→ Requirement
Using the listing below, set down each line from the line containing "Orders (Objednávky), '21: none -> 0" through the line containing "Contracts (Zmluvy), '22: none -> 0", both ends included, exactly and with nothing added.

→ Source records
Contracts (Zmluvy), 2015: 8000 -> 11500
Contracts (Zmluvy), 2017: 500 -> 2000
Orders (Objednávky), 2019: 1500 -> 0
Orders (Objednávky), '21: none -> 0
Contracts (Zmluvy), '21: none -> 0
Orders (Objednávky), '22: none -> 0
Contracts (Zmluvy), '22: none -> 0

...

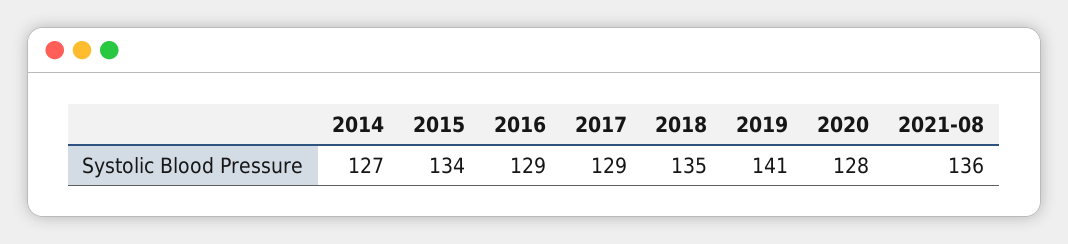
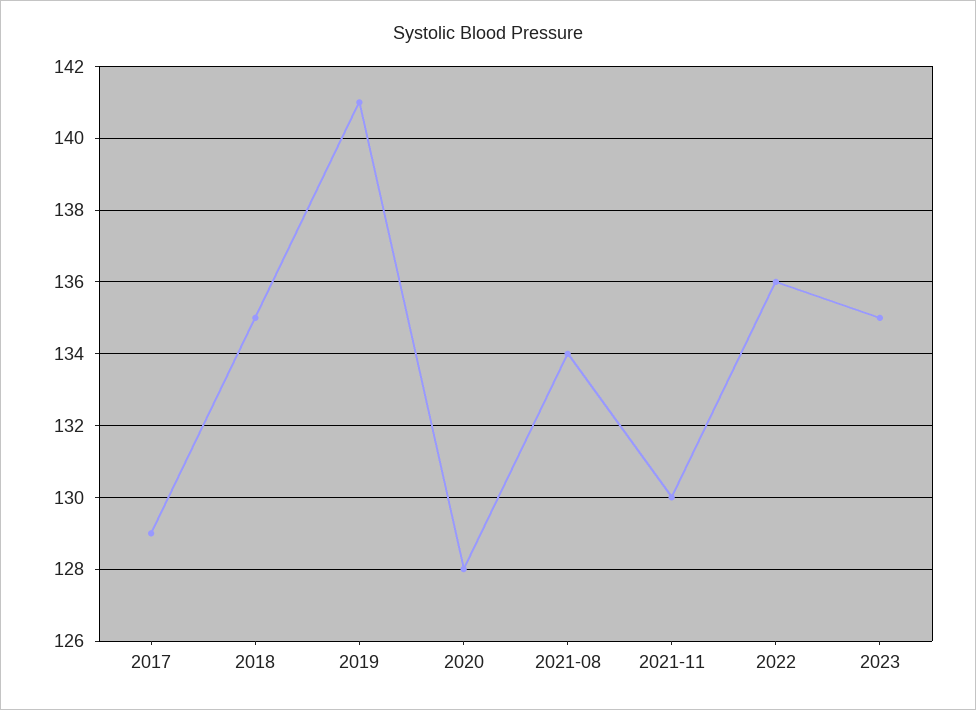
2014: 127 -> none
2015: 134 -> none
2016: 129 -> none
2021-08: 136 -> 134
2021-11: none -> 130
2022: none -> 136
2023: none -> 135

→ Task solution
Orders (Objednávky), '21: none -> 0
Contracts (Zmluvy), '21: none -> 0
Orders (Objednávky), '22: none -> 0
Contracts (Zmluvy), '22: none -> 0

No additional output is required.